▶ Your instructions
Will you output all of the data below exactly, omitting the images?

[User interface change data]
== Segment start ==
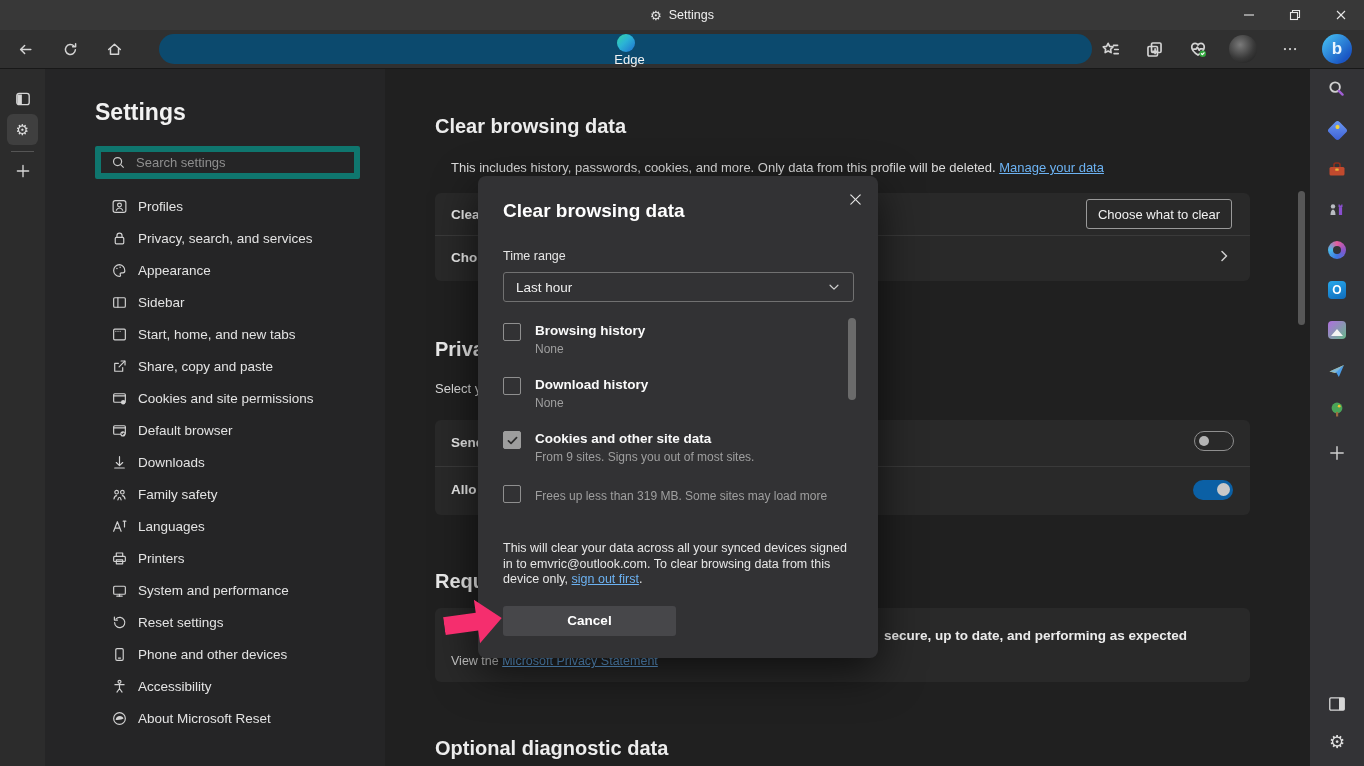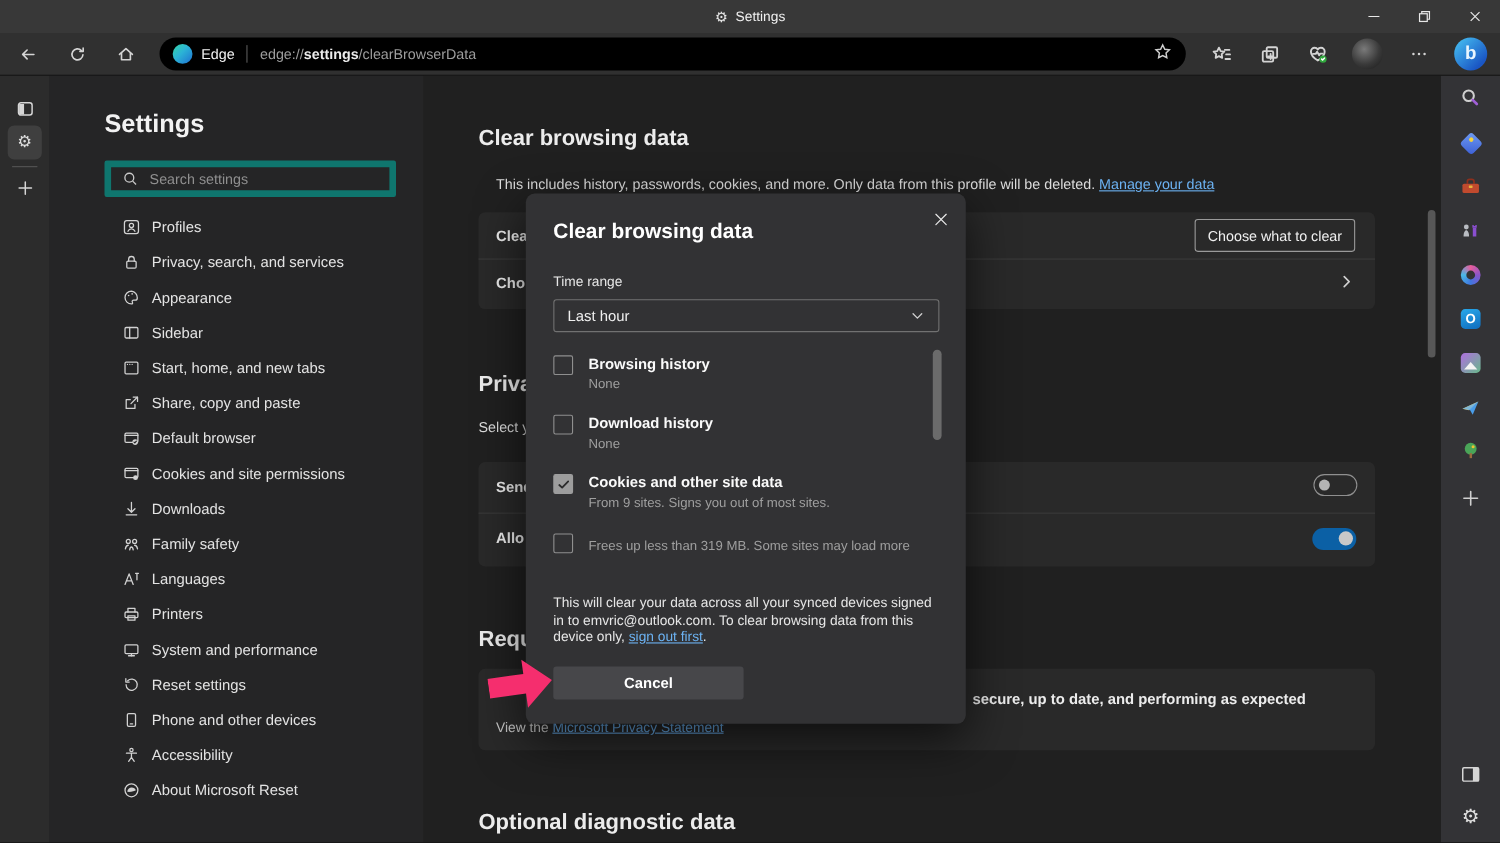--- a/index.html
+++ b/index.html
@@ -12,21 +12,21 @@
   .tab-title { position:absolute; left:0; right:0; top:0; height:30px; display:flex; align-items:center; justify-content:center; gap:7px; color:#f0f0f0; font-size:12.5px; }
   .tab-title .gear { font-size:13px; color:#e6e6e6; line-height:1; }
   .wincontrols { position:absolute; right:0; top:0; height:30px; display:flex; }
   .wc { width:46px; height:30px; display:flex; align-items:center; justify-content:center; }
   .wc svg { stroke:#e8e8e8; stroke-width:1.1; fill:none; }
 
   
   .toolbar { position:absolute; left:0; top:30px; width:1364px; height:38px; background:#303030; }
   .tool-btn { position:absolute; top:4px; width:30px; height:30px; border-radius:5px; display:flex; align-items:center; justify-content:center; }
   .tool-btn svg { stroke:#d4d4d4; stroke-width:1.4; fill:none; stroke-linecap:round; stroke-linejoin:round; }
-  .addressbar { position:absolute; left:145px; top:4px; width:933px; height:30px; background:#000000; border-radius:15px; display:flex; align-items:center; padding:0 12px; }
+  .addressbar { position:absolute; left:159px; top:4px; width:933px; height:30px; background:#0c4a6e; border-radius:15px; display:flex; align-items:center; padding:0 12px;flex-direction:column; }
   .edge-logo { width:18px; height:18px; border-radius:50%; background:linear-gradient(135deg,#35d6a5 0%,#2bb3d6 45%,#1e6fd0 100%); flex:0 0 auto; }
   .site-label { color:#f2f2f2; font-size:13px; margin-left:8px; }
   .url-sep { width:1px; height:16px; background:#5a5a5a; margin:0 11px; }
   .url { font-size:13px; color:#9d9d9d; white-space:nowrap; }
   .url .host { color:#ececec; font-weight:700; }
   .ab-star { margin-left:auto; }
   .ab-star svg { stroke:#cfcfcf; stroke-width:1.2; fill:none; }
   .avatar { position:absolute; left:1229px; top:5px; width:28px; height:28px; border-radius:50%; background:radial-gradient(circle at 40% 35%, #7a7a7a, #3a3a3a 55%, #191919); }
   .copilot { position:absolute; left:1322px; top:34px; width:30px; height:30px; border-radius:50%; background:linear-gradient(135deg,#49c7f5 0%,#1a56c4 80%); color:#eaf6ff; font-weight:700; font-size:17px; display:flex; align-items:center; justify-content:center; }
 
@@ -271,32 +271,32 @@
                 <path d="M9.5 2.8h3.7v3.7"></path>
                 <path d="M13 3 7.6 8.4"></path>
                 <path d="M11 9v3.5H3.5V5H7"></path>
               </svg></span>
           <span class="lbl">Share, copy and paste</span>
         </div>
         <div class="nav-item">
           <span class="ni"><svg width="17" height="17" viewBox="0 0 16 16">
                 <rect x="2.5" y="3.5" width="11" height="8" rx="1"></rect>
                 <line x1="2.5" y1="5.5" x2="13.5" y2="5.5"></line>
+                <circle cx="11.5" cy="11.5" r="2.1" fill="#d2d2d2" stroke="none"></circle>
+              </svg></span>
+          <span class="lbl">Cookies and site permissions</span>
+        </div>
+        <div class="nav-item">
+          <span class="ni"><svg width="17" height="17" viewBox="0 0 16 16">
+                <rect x="2.5" y="3.5" width="11" height="8" rx="1"></rect>
+                <line x1="2.5" y1="5.5" x2="13.5" y2="5.5"></line>
                 <circle cx="11.2" cy="11.2" r="2.4" fill="#d2d2d2" stroke="none"></circle>
                 <path d="M10.2 11.2l.7.7 1.3-1.5" stroke="#252526" stroke-width="1"></path>
               </svg></span>
           <span class="lbl">Default browser</span>
-        </div>
-        <div class="nav-item">
-          <span class="ni"><svg width="17" height="17" viewBox="0 0 16 16">
-                <rect x="2.5" y="3.5" width="11" height="8" rx="1"></rect>
-                <line x1="2.5" y1="5.5" x2="13.5" y2="5.5"></line>
-                <circle cx="11.5" cy="11.5" r="2.1" fill="#d2d2d2" stroke="none"></circle>
-              </svg></span>
-          <span class="lbl">Cookies and site permissions</span>
         </div>
         <div class="nav-item">
           <span class="ni"><svg width="17" height="17" viewBox="0 0 16 16">
                 <path d="M8 2.5v8M5 8l3 3 3-3M3.5 13.2h9"></path>
               </svg></span>
           <span class="lbl">Downloads</span>
         </div>
         <div class="nav-item">
           <span class="ni"><svg width="17" height="17" viewBox="0 0 16 16">
                 <circle cx="5.3" cy="5.8" r="1.7"></circle>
== Segment end ==
▶ Output for this task
--- a/index.html
+++ b/index.html
@@ -12,21 +12,21 @@
   .tab-title { position:absolute; left:0; right:0; top:0; height:30px; display:flex; align-items:center; justify-content:center; gap:7px; color:#f0f0f0; font-size:12.5px; }
   .tab-title .gear { font-size:13px; color:#e6e6e6; line-height:1; }
   .wincontrols { position:absolute; right:0; top:0; height:30px; display:flex; }
   .wc { width:46px; height:30px; display:flex; align-items:center; justify-content:center; }
   .wc svg { stroke:#e8e8e8; stroke-width:1.1; fill:none; }
 
   
   .toolbar { position:absolute; left:0; top:30px; width:1364px; height:38px; background:#303030; }
   .tool-btn { position:absolute; top:4px; width:30px; height:30px; border-radius:5px; display:flex; align-items:center; justify-content:center; }
   .tool-btn svg { stroke:#d4d4d4; stroke-width:1.4; fill:none; stroke-linecap:round; stroke-linejoin:round; }
-  .addressbar { position:absolute; left:145px; top:4px; width:933px; height:30px; background:#000000; border-radius:15px; display:flex; align-items:center; padding:0 12px; }
+  .addressbar { position:absolute; left:159px; top:4px; width:933px; height:30px; background:#0c4a6e; border-radius:15px; display:flex; align-items:center; padding:0 12px;flex-direction:column; }
   .edge-logo { width:18px; height:18px; border-radius:50%; background:linear-gradient(135deg,#35d6a5 0%,#2bb3d6 45%,#1e6fd0 100%); flex:0 0 auto; }
   .site-label { color:#f2f2f2; font-size:13px; margin-left:8px; }
   .url-sep { width:1px; height:16px; background:#5a5a5a; margin:0 11px; }
   .url { font-size:13px; color:#9d9d9d; white-space:nowrap; }
   .url .host { color:#ececec; font-weight:700; }
   .ab-star { margin-left:auto; }
   .ab-star svg { stroke:#cfcfcf; stroke-width:1.2; fill:none; }
   .avatar { position:absolute; left:1229px; top:5px; width:28px; height:28px; border-radius:50%; background:radial-gradient(circle at 40% 35%, #7a7a7a, #3a3a3a 55%, #191919); }
   .copilot { position:absolute; left:1322px; top:34px; width:30px; height:30px; border-radius:50%; background:linear-gradient(135deg,#49c7f5 0%,#1a56c4 80%); color:#eaf6ff; font-weight:700; font-size:17px; display:flex; align-items:center; justify-content:center; }
 
@@ -271,32 +271,32 @@
                 <path d="M9.5 2.8h3.7v3.7"></path>
                 <path d="M13 3 7.6 8.4"></path>
                 <path d="M11 9v3.5H3.5V5H7"></path>
               </svg></span>
           <span class="lbl">Share, copy and paste</span>
         </div>
         <div class="nav-item">
           <span class="ni"><svg width="17" height="17" viewBox="0 0 16 16">
                 <rect x="2.5" y="3.5" width="11" height="8" rx="1"></rect>
                 <line x1="2.5" y1="5.5" x2="13.5" y2="5.5"></line>
+                <circle cx="11.5" cy="11.5" r="2.1" fill="#d2d2d2" stroke="none"></circle>
+              </svg></span>
+          <span class="lbl">Cookies and site permissions</span>
+        </div>
+        <div class="nav-item">
+          <span class="ni"><svg width="17" height="17" viewBox="0 0 16 16">
+                <rect x="2.5" y="3.5" width="11" height="8" rx="1"></rect>
+                <line x1="2.5" y1="5.5" x2="13.5" y2="5.5"></line>
                 <circle cx="11.2" cy="11.2" r="2.4" fill="#d2d2d2" stroke="none"></circle>
                 <path d="M10.2 11.2l.7.7 1.3-1.5" stroke="#252526" stroke-width="1"></path>
               </svg></span>
           <span class="lbl">Default browser</span>
-        </div>
-        <div class="nav-item">
-          <span class="ni"><svg width="17" height="17" viewBox="0 0 16 16">
-                <rect x="2.5" y="3.5" width="11" height="8" rx="1"></rect>
-                <line x1="2.5" y1="5.5" x2="13.5" y2="5.5"></line>
-                <circle cx="11.5" cy="11.5" r="2.1" fill="#d2d2d2" stroke="none"></circle>
-              </svg></span>
-          <span class="lbl">Cookies and site permissions</span>
         </div>
         <div class="nav-item">
           <span class="ni"><svg width="17" height="17" viewBox="0 0 16 16">
                 <path d="M8 2.5v8M5 8l3 3 3-3M3.5 13.2h9"></path>
               </svg></span>
           <span class="lbl">Downloads</span>
         </div>
         <div class="nav-item">
           <span class="ni"><svg width="17" height="17" viewBox="0 0 16 16">
                 <circle cx="5.3" cy="5.8" r="1.7"></circle>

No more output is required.